By Dr. Paul M. Elliott
There is nothing wrong, and everything right, about an individual who received Roman Catholic baptism being "re-baptized" in the Biblical manner.

From the TeachingtheWord Bible Knowledgebase

Part twenty of a series. Read part nineteen.

There is nothing wrong, and everything right, about an individual who received Roman Catholic baptism being "re-baptized" in the Biblical manner. In fact, it is incorrect to speak of the genuine Christian baptism of a former Roman Catholic as a "re-baptism". That individual's previous baptism was the false-gospel antithesis of baptism as Christ has ordained it.

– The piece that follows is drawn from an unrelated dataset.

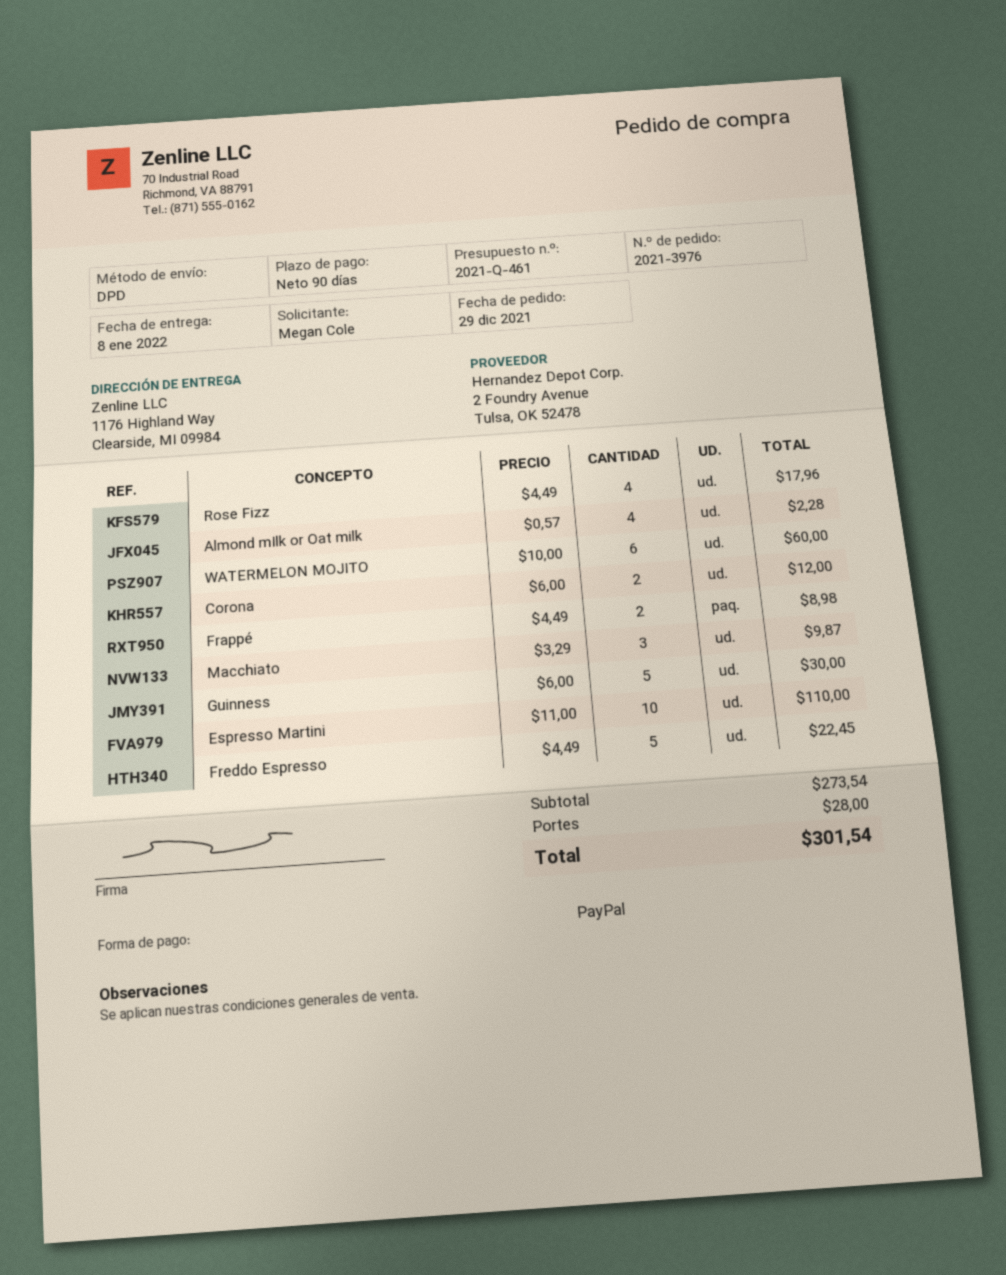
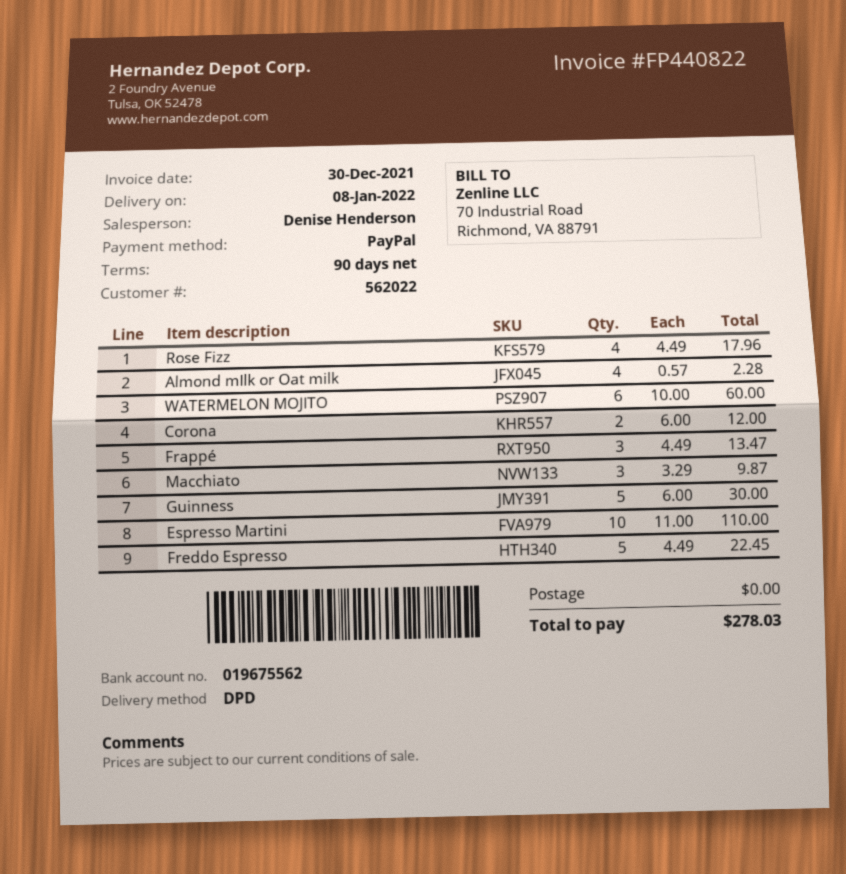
Frappé: 2 x 4.49 = 8.98 -> 3 x 4.49 = 13.47
shipping: 28.00 -> 0.00
total: 301.54 -> 278.03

Converts from Roman Catholicism to authentic Biblical Christianity have often asked me this question: "I was baptized in the Roman Catholic church as an infant [or child, or adult]. I have now been truly saved and freed from the bondage of Romanism. Should I be baptized again?"

The key to the Biblical answer to this question is to understand the un-Biblical - in fact, heretical - nature of Roman Catholic baptism. Yes, it is administered in the name of the Father, the Son, and the Holy Spirit as Jesus commanded. But true Christian baptism and the counterfeit of Roman Catholic baptism signify two very different things - one true according to Scripture, and the other false.

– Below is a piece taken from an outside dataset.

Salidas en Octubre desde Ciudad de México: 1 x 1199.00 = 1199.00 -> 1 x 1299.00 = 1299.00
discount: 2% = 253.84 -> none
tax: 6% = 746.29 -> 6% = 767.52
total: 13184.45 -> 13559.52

Roman Catholicism teaches that the baptism of anyone - infant, child, or adult - removes original sin and makes the individual a member of the visible Roman church. The Vatican has declared it "heresy" to say that "baptism is not necessary for salvation". The Vatican's doctrine is that baptism "is so necessary that, if lacking...salvation cannot be attained" and that "the principal effect" of water baptism is "the remission of all sin, original and actual". [1]

These assertions have no basis in Scripture, and if believed and followed they will lead a soul to Hell. On the contrary, the Bible teaches that authentic Christian baptism signifies something very different.

New Testament baptism is a testimony of saving faith in Christ. In Scripture it is always connected with repentance and faith - the activities of a conscious, reasoning mind enabled to do so by the regenerating power of the Spirit of God. Peter's exhortation in Acts 2:38 - "Repent and be baptized" - denotes conscious, reasoned acts that neither an infant, nor an unregenerated child, nor an unregenerated adult can do. They were made possible in the three thousand converts at Pentecost, and have been ever since - as Peter stated in his great sermon - by the fulfillment of God's prophetic promise of the coming of the Holy Spirit to indwell every believer in Christ.

The baptism of a believer testifies to the great facts of Ephesians chapter one, which declares that all three persons of the Godhead are involved in the salvation of a soul. God the Father chose us in Christ from before the foundation of the world (Ephesians 1:3-6). God the Son condescended to enter the world in human form to shed His blood for us (verses 7-12). God the Holy Spirit applies that salvation to the individual and indwells the believer as the seal - literally, the down-payment on the promise - of our ultimate redemption at the Last Day (verses 13-14). Thus, Biblical baptism "in the name of the Father, and of the Son, and of the Holy Spirit" (Matthew 28:19) is a testimony to these great works of the Godhead.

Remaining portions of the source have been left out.